(Records provided Opens)

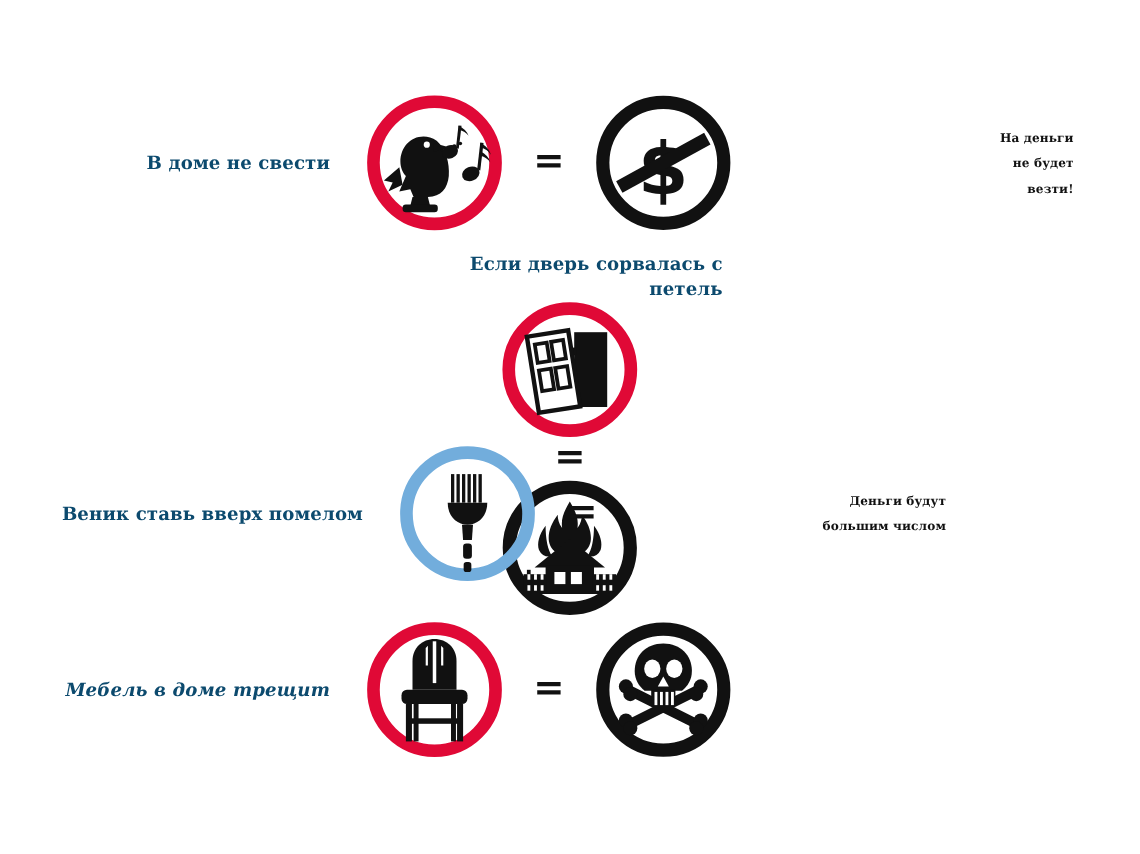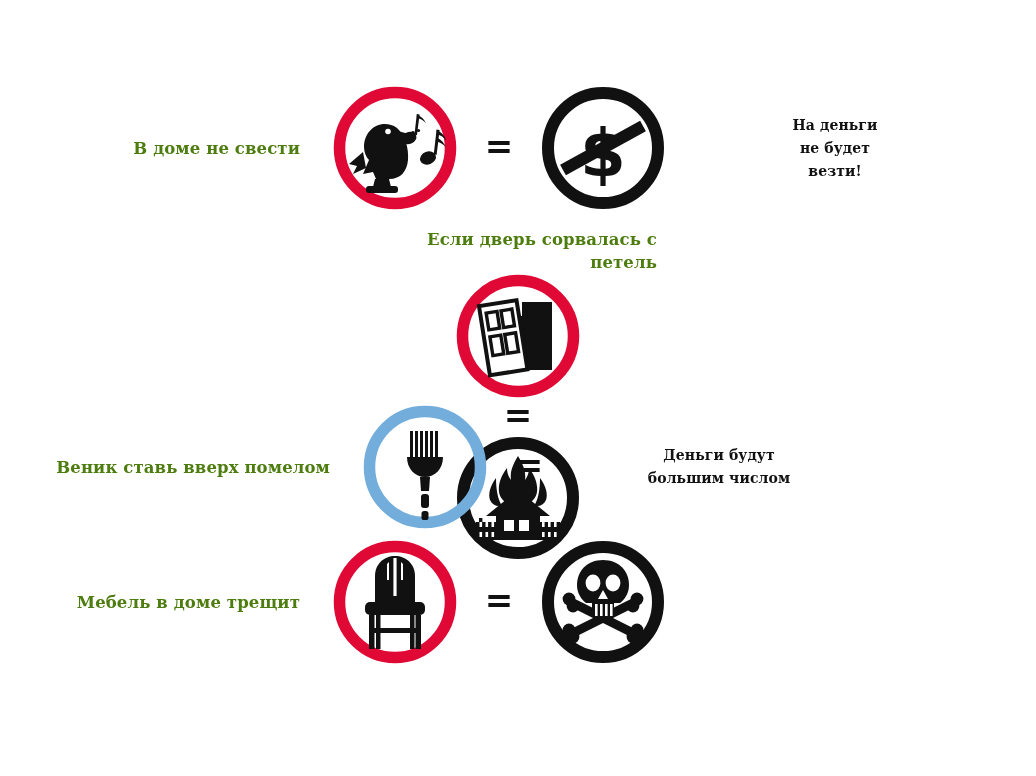--- a/index.html
+++ b/index.html
@@ -25,42 +25,42 @@
     position: absolute;
     left: 0;
     width: 1036px;
     height: 160px;
     display: flex;
     align-items: center;
   }
   .row-1 { top: 68px; }
   .row-2 { top: 228px; flex-direction: column; }
   .row-3 { top: 387px; margin-left: 30px; }
-  .row-4 { top: 522px; }
+  .row-4 { top: 547px; font-style: italic; }
 
   .cause-text {
     width: 322px;
     padding-right: 22px;
     box-sizing: border-box;
     text-align: right;
     font-family: "DejaVu Serif", serif;
     font-weight: bold;
     font-size: 16.5px;
     line-height: 23px;
-    color: #4d7c0f;
+    color: #0c4a6e;
     letter-spacing: 0.1px;
   }
   .effect-text {
     width: 300px;
     padding-left: 18px;
     box-sizing: border-box;
-    text-align: center;
+    text-align: right;
     font-family: "DejaVu Serif", serif;
     font-weight: bold;
-    font-size: 14px;
+    font-size: 11px;
     line-height: 23px;
     color: #111111;
     letter-spacing: 0.1px;
     white-space: pre-wrap;
   }
   .badge-slot {
     width: 146px;
     display: flex;
     align-items: center;
     justify-content: center;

(Records provided Closes)

- _Exercise description_: When a picture appears among the entries, skip it; transcribe everything else exactly.

- _The answer_:
--- a/index.html
+++ b/index.html
@@ -25,42 +25,42 @@
     position: absolute;
     left: 0;
     width: 1036px;
     height: 160px;
     display: flex;
     align-items: center;
   }
   .row-1 { top: 68px; }
   .row-2 { top: 228px; flex-direction: column; }
   .row-3 { top: 387px; margin-left: 30px; }
-  .row-4 { top: 522px; }
+  .row-4 { top: 547px; font-style: italic; }
 
   .cause-text {
     width: 322px;
     padding-right: 22px;
     box-sizing: border-box;
     text-align: right;
     font-family: "DejaVu Serif", serif;
     font-weight: bold;
     font-size: 16.5px;
     line-height: 23px;
-    color: #4d7c0f;
+    color: #0c4a6e;
     letter-spacing: 0.1px;
   }
   .effect-text {
     width: 300px;
     padding-left: 18px;
     box-sizing: border-box;
-    text-align: center;
+    text-align: right;
     font-family: "DejaVu Serif", serif;
     font-weight: bold;
-    font-size: 14px;
+    font-size: 11px;
     line-height: 23px;
     color: #111111;
     letter-spacing: 0.1px;
     white-space: pre-wrap;
   }
   .badge-slot {
     width: 146px;
     display: flex;
     align-items: center;
     justify-content: center;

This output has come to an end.